I quickly ran these numbers, although I had to back-calculate your dissolved Mg from your total hardness. I ended up getting about 63 ppm, if my calculations are correct -- check that against your water report to be sure. (Basically, I converted your Ca hardness in ppm to CaCO3 equivalents, subtracted this from your total hardness to get Mg hardness, and converted back to Mg ppm.)

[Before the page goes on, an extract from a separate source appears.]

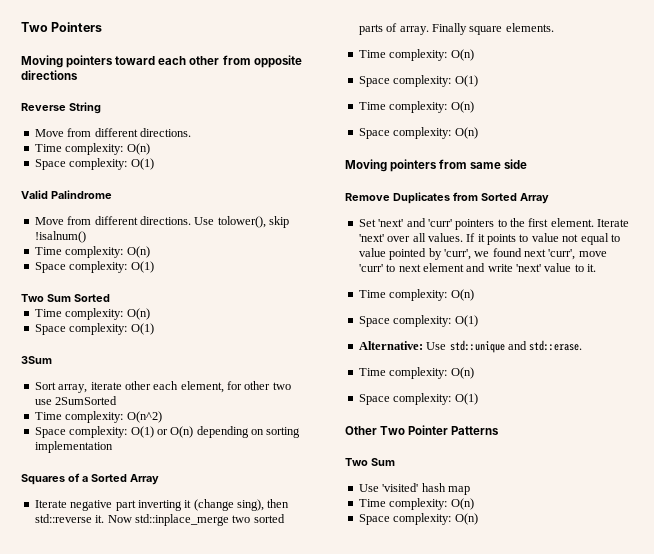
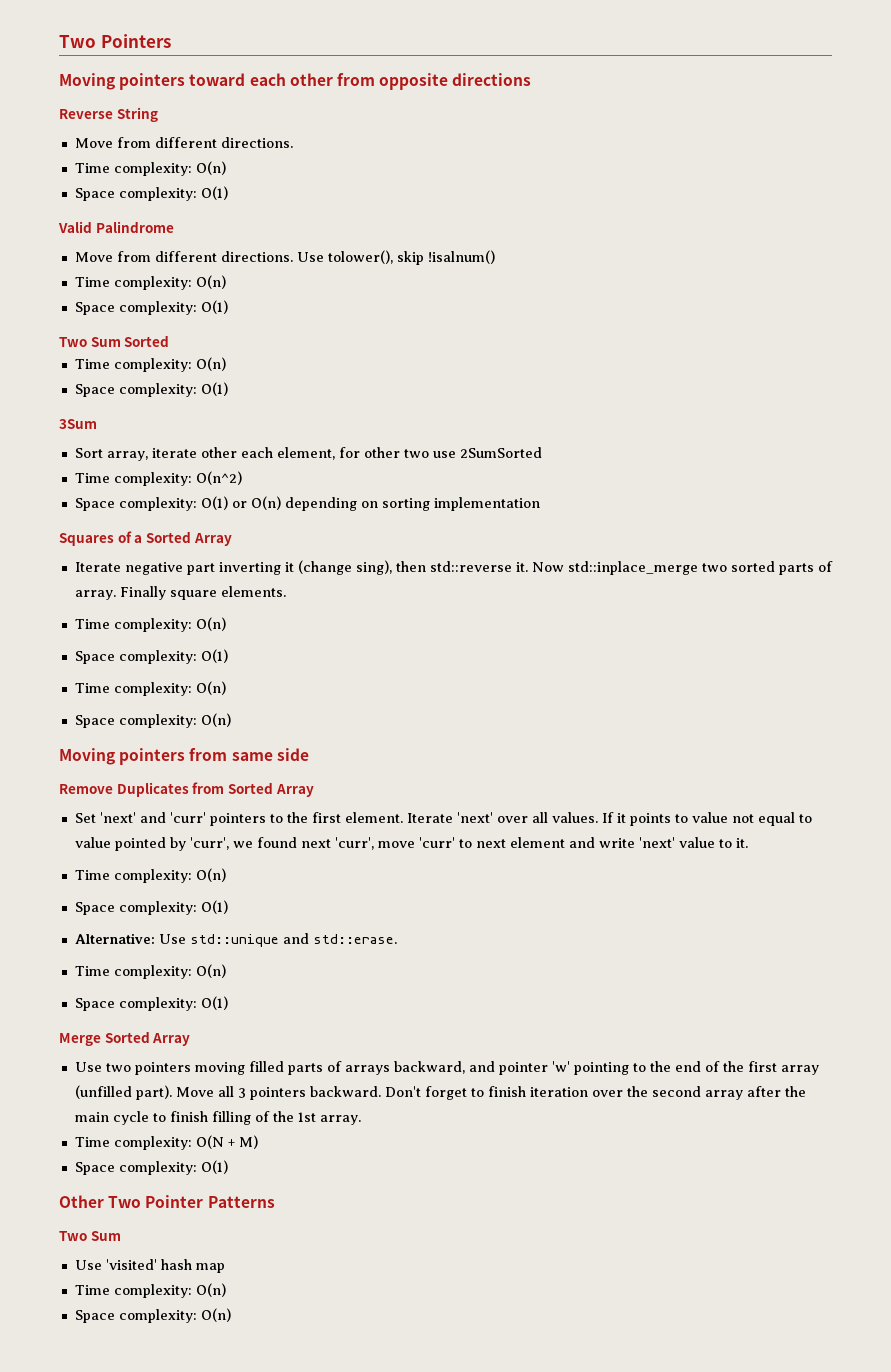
+ Merge Sorted Array
+ Use two pointers moving filled parts of arrays backward, and pointer 'w' pointing to the end of the first array (unfilled part). Move all 3 pointers backward. Don't forget to finish iteration over the second array after the main cycle to finish filling of the 1st array.
+ Time complexity: O(N + M)
+ Space complexity: O(1)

It looks like your water has moderate to moderately-high residual alkalinity. I did up a quick nomograph (a la Palmer; see attached zip file) to visualize it. The nomograph predicts that you should be able to brew beers with small to moderate amounts of roasted grains with no problem (e.g., bitters, ambers, browns, bocks, etc.). I suspect you could brew everything except for the lightest and absolutely darkest beers without any water modification. But if you wanted to brew a pils or really light lager, you could easily just dilute your tap water with demineralized water. If you wanted to brew are really dark stout, you could add a small amount of gypsum. Since you already have access to Palmer's spreadsheet, that would help you to determine the correct quantities.

Nomograph.jpg
View attachment Palmers Mash pH nomograph.zip
 
Thank you for the replies, and for the spread sheet jdoiv.


I am going to get to work on the next phase of my brewing which is water profile.

thank you all.
 
Flyguy-

When i made my Kolsch i used 90% RO water and it turned out phenominal. That was blind luck on my part i just knew that RO water would simulate the soft water i was looking for.

I have only made one dark beer, a vanilla porter that was an extract beer (my second beer ever) and have not done one until i attempt this stout. Thank you for the help!
 
If you have the Solver add-in for Excel (comes on the MS Office disk but may not have been loaded in the initial install), I have a spreadsheet in the software forum that is based on the Palmer spreadsheet with qite a few added features (such as having the option to add items as either ppm or CaCO3 equivalents and a water optimizer based the beer you want to make).